§ **Activity**: Return the listing below verbatim. Pictures do not belong in the copy.

§ **Data shown**:

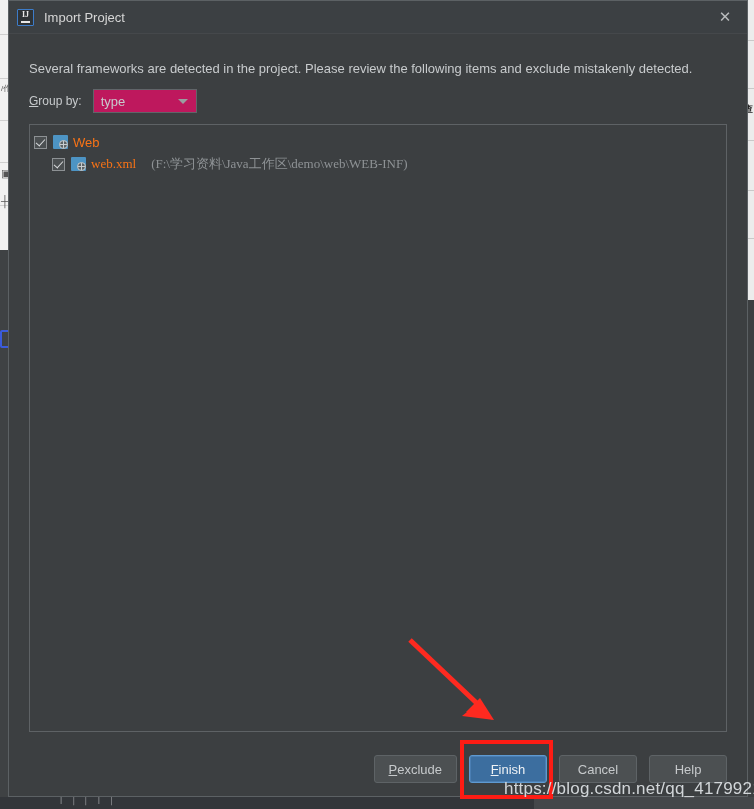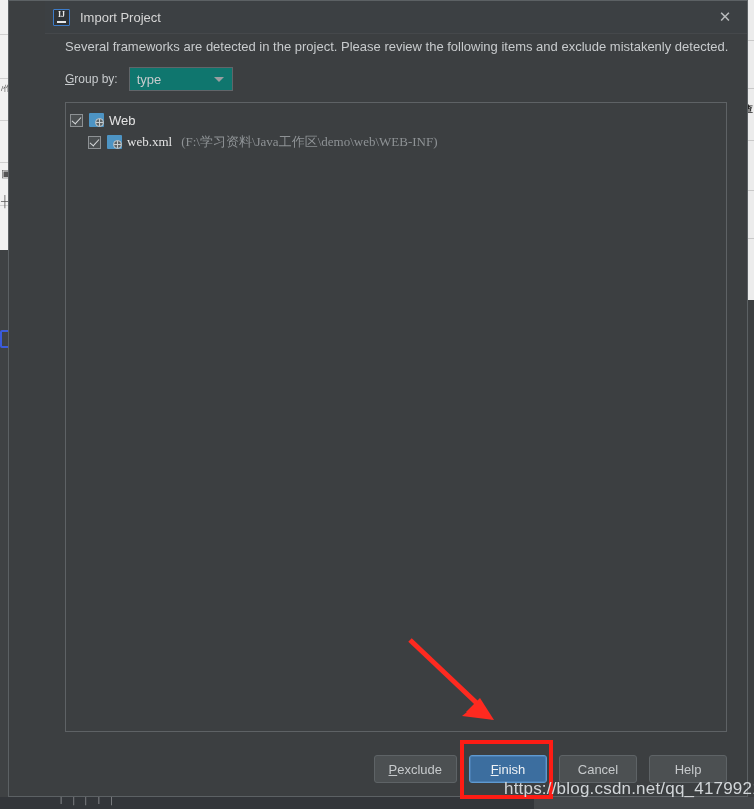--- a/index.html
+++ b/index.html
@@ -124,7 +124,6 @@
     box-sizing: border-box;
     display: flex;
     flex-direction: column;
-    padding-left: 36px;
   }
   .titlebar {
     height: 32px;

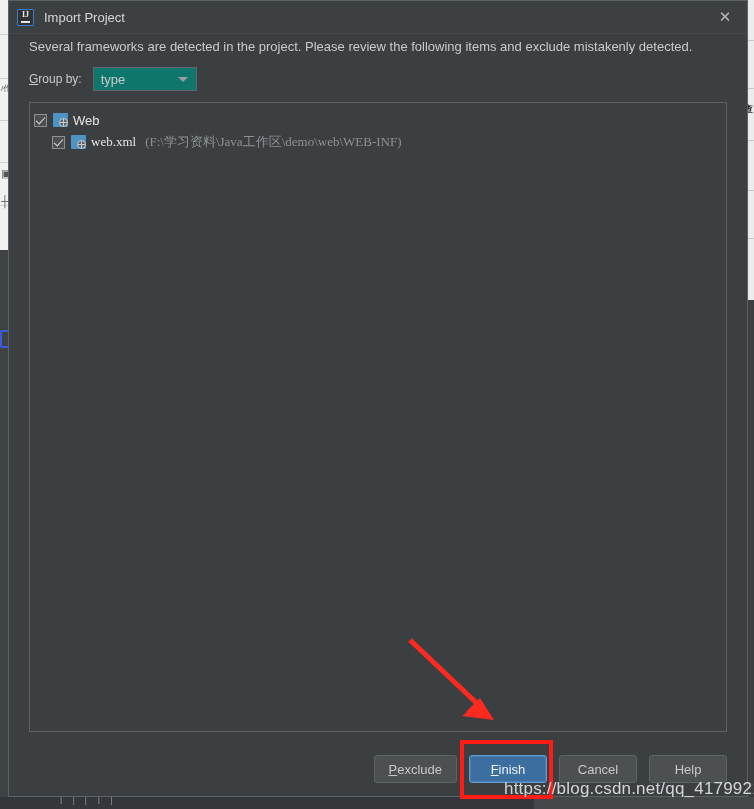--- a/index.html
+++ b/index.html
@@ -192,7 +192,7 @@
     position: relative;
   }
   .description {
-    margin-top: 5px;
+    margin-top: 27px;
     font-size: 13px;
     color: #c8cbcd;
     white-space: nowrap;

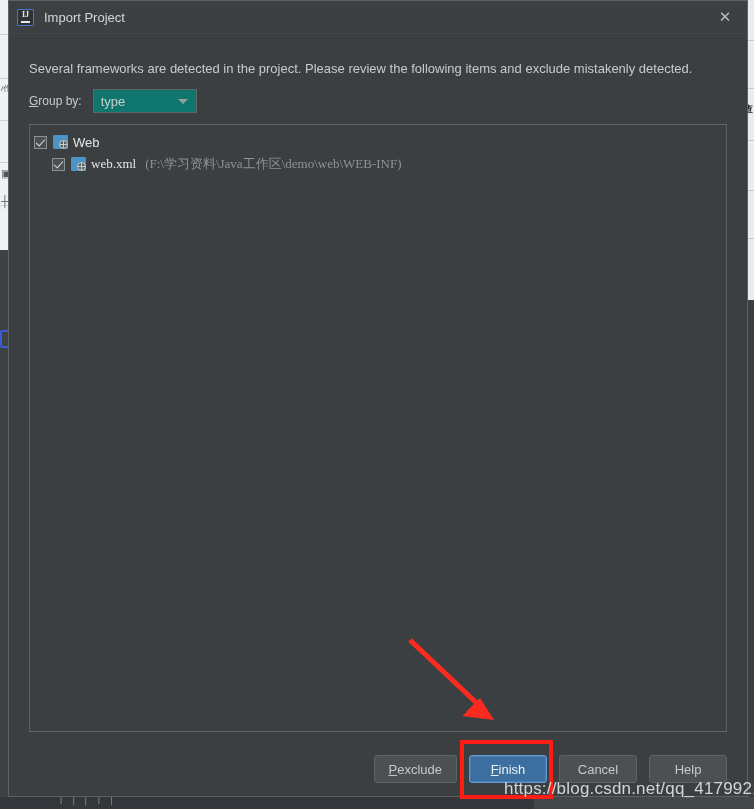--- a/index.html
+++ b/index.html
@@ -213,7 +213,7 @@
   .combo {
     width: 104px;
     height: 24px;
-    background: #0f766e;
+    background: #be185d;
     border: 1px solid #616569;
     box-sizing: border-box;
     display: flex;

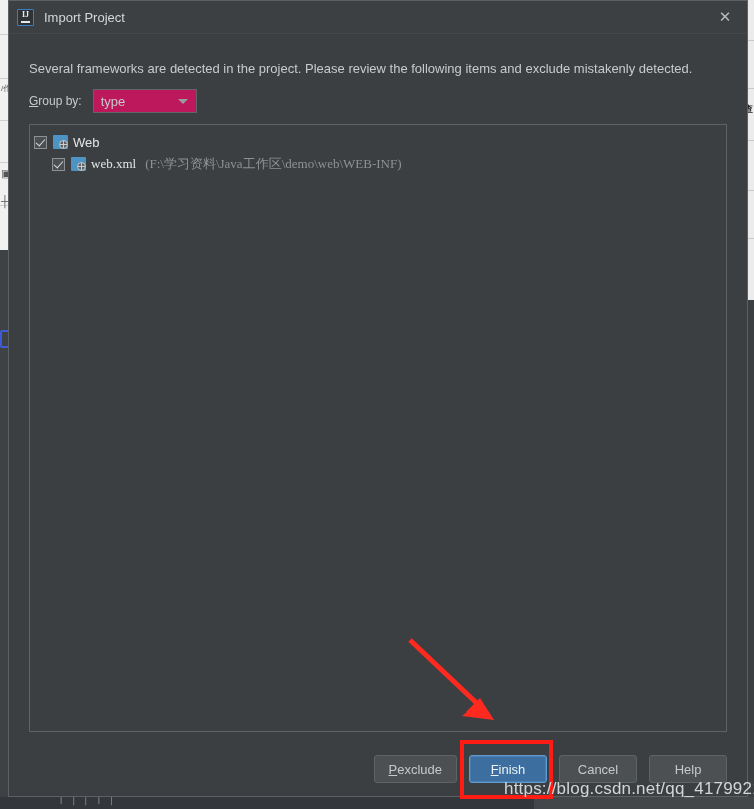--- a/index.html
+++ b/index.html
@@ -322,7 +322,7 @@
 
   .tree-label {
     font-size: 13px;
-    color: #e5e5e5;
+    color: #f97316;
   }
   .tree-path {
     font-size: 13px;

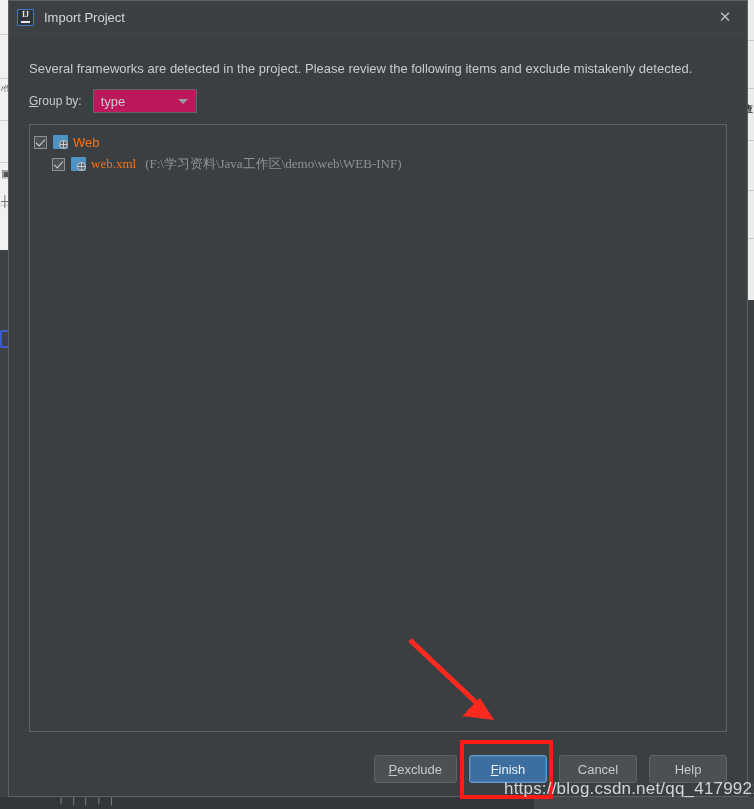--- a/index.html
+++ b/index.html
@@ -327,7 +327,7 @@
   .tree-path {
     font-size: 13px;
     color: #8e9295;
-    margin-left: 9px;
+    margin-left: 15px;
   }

§ **Task result**:
--- a/index.html
+++ b/index.html
@@ -124,7 +124,6 @@
     box-sizing: border-box;
     display: flex;
     flex-direction: column;
-    padding-left: 36px;
   }
   .titlebar {
     height: 32px;

--- a/index.html
+++ b/index.html
@@ -192,7 +192,7 @@
     position: relative;
   }
   .description {
-    margin-top: 5px;
+    margin-top: 27px;
     font-size: 13px;
     color: #c8cbcd;
     white-space: nowrap;

--- a/index.html
+++ b/index.html
@@ -213,7 +213,7 @@
   .combo {
     width: 104px;
     height: 24px;
-    background: #0f766e;
+    background: #be185d;
     border: 1px solid #616569;
     box-sizing: border-box;
     display: flex;

--- a/index.html
+++ b/index.html
@@ -322,7 +322,7 @@
 
   .tree-label {
     font-size: 13px;
-    color: #e5e5e5;
+    color: #f97316;
   }
   .tree-path {
     font-size: 13px;

--- a/index.html
+++ b/index.html
@@ -327,7 +327,7 @@
   .tree-path {
     font-size: 13px;
     color: #8e9295;
-    margin-left: 9px;
+    margin-left: 15px;
   }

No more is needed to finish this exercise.